Available Formatters

BabelFormatter (when Babel is installed)

  • Full internationalization support

  • Locale-aware currency, number, and percentage formatting

  • CLDR-compliant formatting patterns

  • Support for multiple currencies and locales

BuiltinFormatter (fallback)

  • Basic formatting without external dependencies

  • Simple currency symbols and decimal formatting

  • Used when Babel is not available

Display Policies

Display policies control formatting behavior:

from metricengine.policy import DisplayPolicy

# Basic policy
policy = DisplayPolicy(
    locale="en_US",
    currency="USD",
    max_frac=2,
    use_grouping=True
)

# Advanced policy with accounting style
accounting_policy = DisplayPolicy(
    locale="en_US",
    currency="USD",
    max_frac=2,
    currency_style="accounting",
    negative_parens=True,
    use_grouping=True
)

Key Policy Options

  • locale: Target locale (e.g., “en_US”, “de_DE”, “ja_JP”)

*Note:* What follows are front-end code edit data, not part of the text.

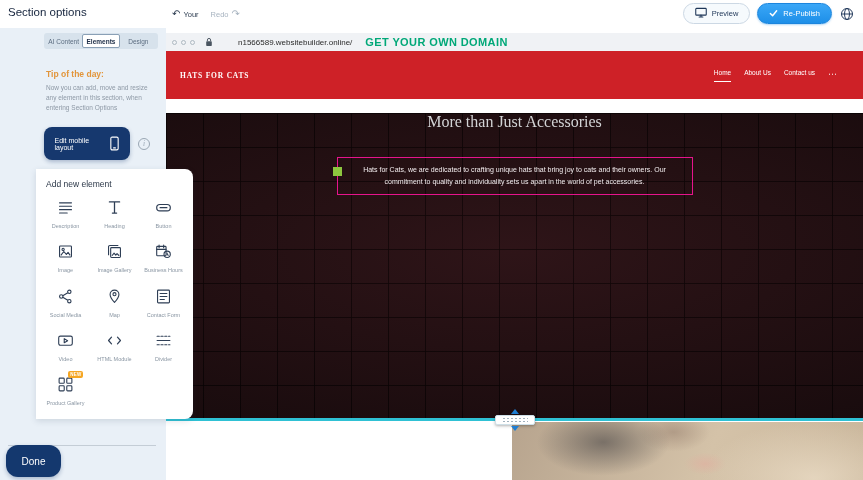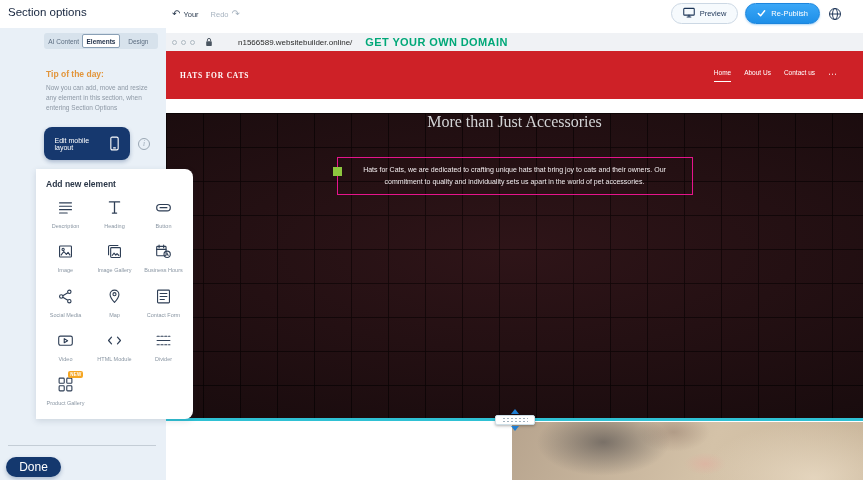--- a/index.html
+++ b/index.html
@@ -11,46 +11,46 @@
   }
 
   
   .topbar { position:absolute; left:0; top:0; width:863px; height:28px; background:#fff; z-index:10; }
   .topbar-title { position:absolute; left:8px; top:6px; font-size:11.5px; font-weight:normal; color:#15243d; }
   .undo-redo { position:absolute; left:172px; top:0; height:28px; display:flex; align-items:center; }
   .ur-btn { display:flex; align-items:center; gap:3px; font-size:7.5px; cursor:pointer; }
   .undo-btn { color:#2c3c50; }
   .redo-btn { color:#a8b4c0; margin-left:12px; }
   .ur-ico { font-size:10px; line-height:1; }
-  .topbar-right { position:absolute; right:20px; top:3px; display:flex; align-items:center; gap:7px; }
+  .topbar-right { position:absolute; right:8px; top:3px; display:flex; align-items:center; gap:7px; }
   .pill-btn { height:21px; border-radius:11px; display:flex; align-items:center; gap:5px; font-size:7.5px; padding:0 11px; cursor:pointer; }
   .preview-btn { border:1px solid #ccd8e4; background:#f6fafd; color:#1d3557; }
   .republish-btn { background:linear-gradient(#3aa7f7,#1e8fe8); color:#fff; border:1px solid #1b85dd; box-shadow:0 1px 2px rgba(30,143,232,.35); }
   .globe-wrap { width:16px; height:16px; display:flex; align-items:center; justify-content:center; cursor:pointer; }
 
   
   .sidebar { position:absolute; left:0; top:28px; width:166px; height:452px; background:#e9f0f7; z-index:5;padding-left:36px; }
   .seg-tabs { margin:5px 8px 0 8px; height:16px; background:#d7e2ec; border-radius:3px; display:flex; padding:1px; }
   .seg-tab { flex:1; display:flex; align-items:center; justify-content:center; font-size:6.5px; color:#5c6d80; border-radius:2px; cursor:pointer; border:1px solid transparent; }
   .seg-tab.active { background:#fff; color:#22324b; font-weight:bold; border:1px solid #8aa0b6; }
   .tip { margin:20px 10px 0 10px; }
   .tip-title { font-size:8.5px; font-weight:bold; color:#e2953a; margin-bottom:4px; }
   .tip-body { font-size:6.5px; color:#8d98a5; line-height:1.5; }
   .edit-row { display:flex; align-items:center; gap:8px; margin:15px 8px 0 8px; }
   .edit-mobile-btn { width:86px; height:33px; border-radius:8px; background:#16386e; color:#fff; display:flex; align-items:center; justify-content:center; gap:6px; font-size:7px; cursor:pointer; box-shadow:0 2px 4px rgba(22,56,110,.3); }
   .info-circle { width:12px; height:12px; border-radius:50%; border:1px solid #9aa7b4; color:#9aa7b4; font-size:7.5px; font-family:"Liberation Serif", serif; font-style:italic; display:flex; align-items:center; justify-content:center; cursor:pointer; }
   .add-card { margin-top:9px; width:157px; background:#fff; border-radius:0 8px 8px 0; box-shadow:0 2px 6px rgba(40,60,90,.15); padding:10px 6px 12px 6px; }
-  .add-title { font-size:8.5px; font-weight:bold; color:#2a3647; margin:0 0 10px 4px; }
+  .add-title { font-size:8.5px; font-weight:normal; color:#2a3647; margin:0 0 10px 4px; }
   .grid { display:grid; grid-template-columns:repeat(3,1fr); row-gap:13px; column-gap:2px; }
   .grid-item { display:flex; flex-direction:column; align-items:center; position:relative; cursor:pointer; }
   .grid-item svg { width:17px; height:17px; }
   .grid-label { font-size:5.5px; color:#8a96a3; text-align:center; margin-top:3px; line-height:1.3; max-width:42px; }
   .new-badge { position:absolute; top:-5px; left:56%; background:#f5a623; color:#fff; font-size:4.5px; font-weight:bold; padding:1px 2px; border-radius:2px; letter-spacing:.2px; }
   .sidebar-divider { position:absolute; bottom:34px; left:8px; right:10px; height:1px; background:#c4cdd6; }
-  .done-btn { position:absolute; bottom:3px; left:6px; width:55px; height:20px; border-radius:12px; background:#14386e; color:#fff; font-size:12px; display:flex; align-items:center; justify-content:center; cursor:pointer; box-shadow:0 2px 4px rgba(20,56,110,.3); }
+  .done-btn { position:absolute; bottom:3px; left:6px; width:55px; height:32px; border-radius:12px; background:#14386e; color:#fff; font-size:10px; display:flex; align-items:center; justify-content:center; cursor:pointer; box-shadow:0 2px 4px rgba(20,56,110,.3); }
 
   
   .main { position:absolute; left:166px; top:28px; width:697px; height:452px; background:#fff; }
   .browser-bar { position:absolute; top:5px; left:0; width:100%; height:18px; background:#f0f2f5; display:flex; align-items:center; padding:0 6px; gap:4px; }
   .win-dot { width:5px; height:5px; border-radius:50%; border:1px solid #aeb9c2; flex:0 0 auto; }
   .lock-wrap { margin-left:6px; display:flex; align-items:center; }
   .url-text { font-size:8px; color:#2b2b2b; margin-left:21px; }
   .domain-cta { font-size:11px; font-weight:bold; color:#00a878; letter-spacing:.4px; margin-left:9px; cursor:pointer; }
 
   .site { position:absolute; top:23px; left:0; width:697px; height:429px; overflow:hidden; }

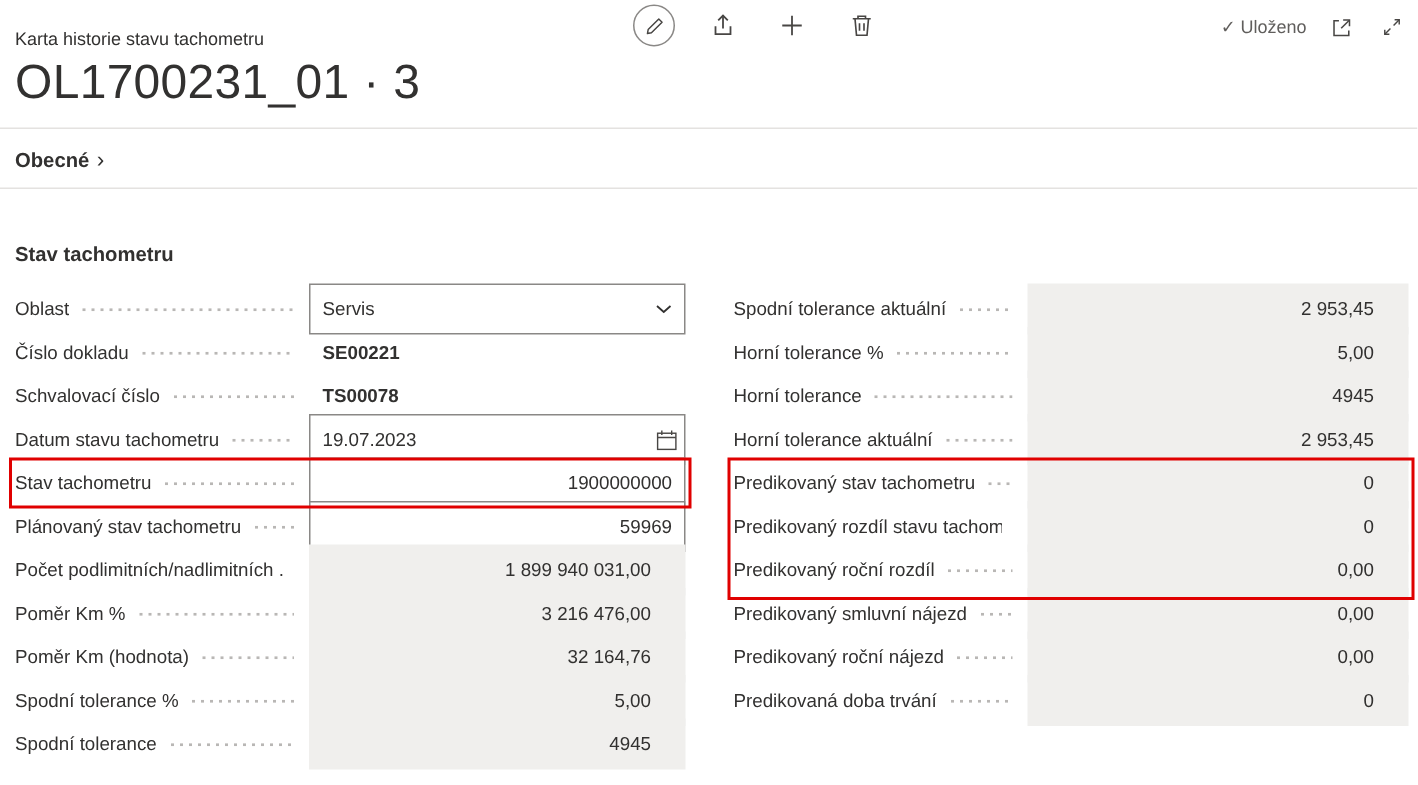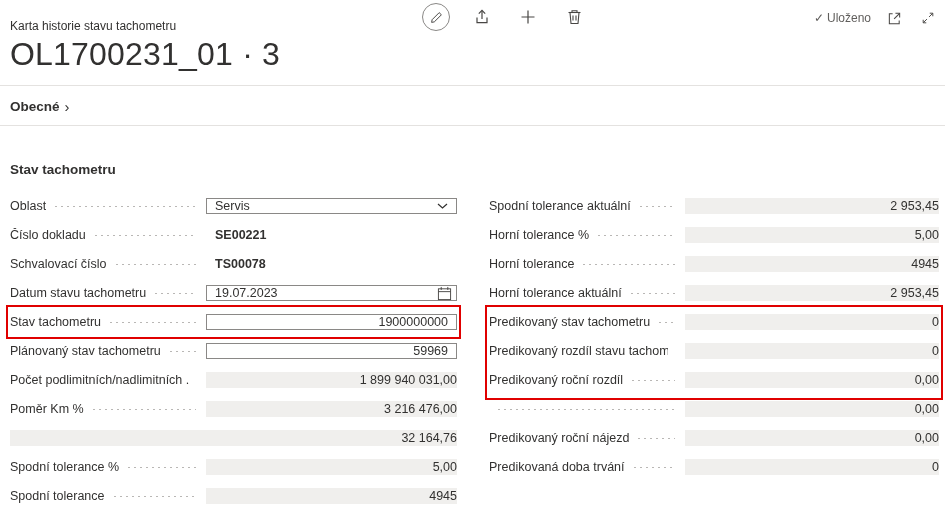--- a/index.html
+++ b/index.html
@@ -42,25 +42,25 @@
   
   .columns { display: grid; grid-template-columns: 447px 450px; column-gap: 32px; padding-left: 10px; }
   .field-row { display: flex; align-items: center; height: 26px; margin-bottom: 3px; }
   .label-wrap { width: 196px; flex: none; display: flex; align-items: center; min-width: 0; padding-right: 10px; }
   .label-text { font-size: 12.5px; white-space: nowrap; overflow: hidden; text-overflow: clip; flex: 0 1 auto; min-width: 0; }
   .leader {
     flex: 1 0 0; height: 3px; margin-left: 7px;
     background-image: radial-gradient(circle, #b9b7b5 1px, rgba(0,0,0,0) 1.1px);
     background-size: 6px 3px; background-repeat: repeat-x; background-position: left center;
   }
-  .control { flex: 1; height: 16px; display: flex; align-items: center; font-size: 12.5px; min-width: 0; }
+  .control { flex: 1; height: 34px; display: flex; align-items: center; font-size: 12.5px; min-width: 0; }
   .control.boxed { border: 1px solid var(--bd, #8a8886); background: #fff; }
   .control.select { padding: 0 8px; cursor: pointer; }
   .control.select .value { flex: 1; white-space: nowrap; overflow: hidden; }
-  .control.readonly { background: var(--ro, #f0efed); padding: 0 0; justify-content: flex-end; }
+  .control.readonly { background: var(--ro, #f0efed); padding: 0 23px; justify-content: flex-end; }
   .control.plain { padding: 0 9px; font-weight: bold; }
   input.field-input { border: none; outline: none; background: transparent; font: inherit; color: inherit; height: 100%; width: 100%; padding: 0 8px; min-width: 0; }
   input.num { text-align: right; }
   .cal-btn { flex: none; width: 24px; height: 100%; display: flex; align-items: center; justify-content: center; cursor: pointer; background: none; border: none; }
   .chev-wrap { display: flex; align-items: center; }
 
   
   .row-red { outline: 2px solid var(--hl, #e00000); outline-offset: 2px; }
   .group-red { display: flow-root; outline: 2px solid var(--hl, #e00000); outline-offset: 2px; }
 </style>
@@ -227,20 +227,24 @@
         <div class="field-row">
           <div class="label-wrap">
             <span class="label-text">Poměr Km %</span>
             <span class="leader"></span>
           </div>
           <div class="control readonly">
             <span>3 216 476,00</span>
           </div>
         </div>
         <div class="field-row">
+          <div class="label-wrap">
+            <span class="label-text">Poměr Km (hodnota)</span>
+            <span class="leader"></span>
+          </div>
           <div class="control readonly">
             <span>32 164,76</span>
           </div>
         </div>
         <div class="field-row">
           <div class="label-wrap">
             <span class="label-text">Spodní tolerance %</span>
             <span class="leader"></span>
           </div>
           <div class="control readonly">
@@ -318,20 +322,21 @@
               <span class="label-text">Predikovaný roční rozdíl</span>
               <span class="leader"></span>
             </div>
             <div class="control readonly">
               <span>0,00</span>
             </div>
           </div>
         </div>
         <div class="field-row">
           <div class="label-wrap">
+            <span class="label-text">Predikovaný smluvní nájezd</span>
             <span class="leader"></span>
           </div>
           <div class="control readonly">
             <span>0,00</span>
           </div>
         </div>
         <div class="field-row">
           <div class="label-wrap">
             <span class="label-text">Predikovaný roční nájezd</span>
             <span class="leader"></span>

  • currency: Currency code (e.g., “USD”, “EUR”, “JPY”)

  • max_frac/min_frac: Control decimal places

  • use_grouping: Enable/disable thousands separators

  • currency_style: “standard” or “accounting”

  • negative_parens: Use parentheses for negative values

  • percent_scale: “ratio” (0.15) or “percent” (15) input interpretation

Babel Integration

Installation

Install Metric Engine with Babel support:

pip install "metric-engine[babel]"

Locale-Aware Formatting

With Babel installed, you get full internationalization support:

from metricengine.factories import money, percent
from metricengine.policy import DisplayPolicy

# Create values
revenue = money(1234567.89)
growth = percent(15.5, input="percent")

# US English formatting
us_policy = DisplayPolicy(locale="en_US", currency="USD")
print(revenue.format(us_policy))  # $1,234,567.89
print(growth.format(us_policy))   # 15.50%

# German formatting
de_policy = DisplayPolicy(locale="de_DE", currency="EUR")
print(revenue.format(de_policy))  # 1.234.567,89 €
print(growth.format(de_policy))   # 15,50 %

# Japanese formatting
jp_policy = DisplayPolicy(locale="ja_JP", currency="JPY", max_frac=0)
print(revenue.format(jp_policy))  # ¥1,234,568

Currency Formatting

Babel provides sophisticated currency formatting:

from metricengine.factories import money
from metricengine.policy import DisplayPolicy

amount = money(1234.56)

# Different locales, same currency
policies = [
    DisplayPolicy(locale="en_US", currency="USD"),  # $1,234.56
    DisplayPolicy(locale="en_GB", currency="USD"),  # US$1,234.56
    DisplayPolicy(locale="fr_FR", currency="USD"),  # 1 234,56 $US
]

for policy in policies:
    print(f"{policy.locale}: {amount.format(policy)}")

Accounting Style

For financial applications, use accounting style formatting:

from metricengine.factories import money
from metricengine.policy import DisplayPolicy

profit = money(1000)
loss = money(-1000)

accounting_policy = DisplayPolicy(
    locale="en_US",
    currency="USD",
    currency_style="accounting",
    negative_parens=True
)

print(profit.format(accounting_policy))  # $1,000.00
print(loss.format(accounting_policy))    # ($1,000.00)

Percentage Formatting

Handle both ratio and percentage inputs correctly:

from metricengine.factories import percent
from metricengine.policy import DisplayPolicy

# Ratio input (0.15 = 15%)
ratio_value = percent(0.15, input="ratio")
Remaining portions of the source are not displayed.